India is currently facing a major water crisis and in fact India is considered to be the epicentre of the global water crisis and sanitation crisis. However, India’s water crisis isn’t due to the fact that India experiences long droughts and a lack of rainfall. In fact, India’s water crisis is largely down to structural mismanagement of the available water resources. The scale and intensity of India’s water crisis mean that it’s not a problem that can be solved by simple solutions - like handing out water bottles. Instead, dynamic solutions are needed to combat this crisis. One of the major ways that the water crisis can be solved is through new technologies and innovations.
One of the reasons that India is facing such a colossal water crisis is due to appalling management by governmental bodies. One of the ways to combat this is to collect better data on the population and water usage. Since the mid-1990s there have been two data collecting schemes and the government is currently carrying out a third data collecting scheme, which is due to be completed in 2024. While the previous projects relied on data being collected by individuals and then manually fed into the system, the new project hopes to remedy these issues. By utilising censors instead of relying on individuals to measure water usage, the government can better measure how much water there is in India’s lakes, reservoirs and rivers. These sensors will also be used to track underground water too.
New technologies and AI are steadily becoming one of the ways to combat the Indian water crisis. Alongside better water management, AI could really be the answer to a lot of India’s water problems.
AI can be used to detect leaks, and water wastage can be tracked and reduced. Hydrophone sensors can be used in fire hydrants and can record any leaks or unusual activity, allowing engineers to more effectively repair and maintain the water system.
By using smart water meters in households, consumers can easily track water consumption. They can be quickly notified when their water usage is about to hit a threshold. Smart water meters allow consumers to become more educated on water usage and water waste. This would also allow households to pay their water bills exactly in accordance with how much water they have used.
It’s important to be able to forecast groundwater reserves for effective water usage in agriculture. Scientists have used a variety of models to predict the depth of Ejina Basin located in inner Mongolia. These models provide them with lots of data and information on the amount of water available in the Ejina Basin, allowing the scientists to predict the groundwater depth at the basin.

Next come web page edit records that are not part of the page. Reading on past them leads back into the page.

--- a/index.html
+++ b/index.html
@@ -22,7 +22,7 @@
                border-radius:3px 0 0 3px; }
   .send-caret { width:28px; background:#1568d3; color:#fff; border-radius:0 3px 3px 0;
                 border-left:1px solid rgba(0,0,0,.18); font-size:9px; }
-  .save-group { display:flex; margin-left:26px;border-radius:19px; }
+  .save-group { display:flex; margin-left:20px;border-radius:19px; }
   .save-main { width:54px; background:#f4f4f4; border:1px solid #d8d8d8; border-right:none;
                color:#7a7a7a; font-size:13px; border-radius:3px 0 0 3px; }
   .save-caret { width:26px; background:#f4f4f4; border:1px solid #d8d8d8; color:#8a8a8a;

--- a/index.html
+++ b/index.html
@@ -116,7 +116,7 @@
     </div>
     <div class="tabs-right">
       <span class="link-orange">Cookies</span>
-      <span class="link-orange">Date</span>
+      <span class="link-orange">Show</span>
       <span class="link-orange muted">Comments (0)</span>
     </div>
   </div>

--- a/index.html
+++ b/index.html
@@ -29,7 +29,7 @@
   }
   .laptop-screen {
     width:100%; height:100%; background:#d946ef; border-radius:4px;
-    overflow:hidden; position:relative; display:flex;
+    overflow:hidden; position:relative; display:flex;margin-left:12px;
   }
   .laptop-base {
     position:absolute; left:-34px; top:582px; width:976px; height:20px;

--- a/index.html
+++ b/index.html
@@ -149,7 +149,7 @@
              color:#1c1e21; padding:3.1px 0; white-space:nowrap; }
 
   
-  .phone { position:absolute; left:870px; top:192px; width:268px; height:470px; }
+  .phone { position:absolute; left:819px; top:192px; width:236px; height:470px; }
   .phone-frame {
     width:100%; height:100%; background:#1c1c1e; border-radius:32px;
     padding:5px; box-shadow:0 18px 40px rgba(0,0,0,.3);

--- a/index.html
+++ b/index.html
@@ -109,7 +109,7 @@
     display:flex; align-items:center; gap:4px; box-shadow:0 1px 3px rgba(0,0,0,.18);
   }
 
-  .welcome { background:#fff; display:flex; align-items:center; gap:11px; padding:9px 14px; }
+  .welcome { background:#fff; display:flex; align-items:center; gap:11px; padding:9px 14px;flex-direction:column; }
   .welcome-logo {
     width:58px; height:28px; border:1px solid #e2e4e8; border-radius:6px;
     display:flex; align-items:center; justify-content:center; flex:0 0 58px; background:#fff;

AI can also be used to improve water quality. The deterioration of water quality can lead to waterborne diseases, which can have fatal consequences. According to WHO, over 2 billion people are affected by contaminated water. AI can be used to detect contamination in pipes and can automatically send notifications to indicate that the pipes need repairing.
There are some other new technologies that can really help alleviate or solve India’s water crisis.
A water seer is ideal for rural communities that have poor access to water. A water seer will obtain water from its surroundings - allowing water to be created from thin air! The water can be then collected underwater and can be extracted using a water pump for daily use. Water seers can be installed anywhere, and can produce up to 10 gallons of water per day.
Filtering water has a much lower cost than transporting clean drinking water across the country. In areas of shortage, low-cost water filtration can be an effective way to generate clean drinking water.
A water wheel is hardly a new invention but it is an effective way to manage water supplies. By constantly rotating the water supply, this avoids insects and other organisms from growing in stagnant water - allowing for a more sanitary water supply.
It’s always a good idea to implement ways to monitor water usage to ensure that water wastage is really kept to a minimum. By adding a digital meter and tap card on all communal water pumps and sources of water, communities can easily measure how much water is being used. The tap card will account for daily limits and only allow more water to be used in the case of emergencies. This is also a solution which can be used in urban areas as well as rural areas because water wastage is much higher in cities and towns than the countryside.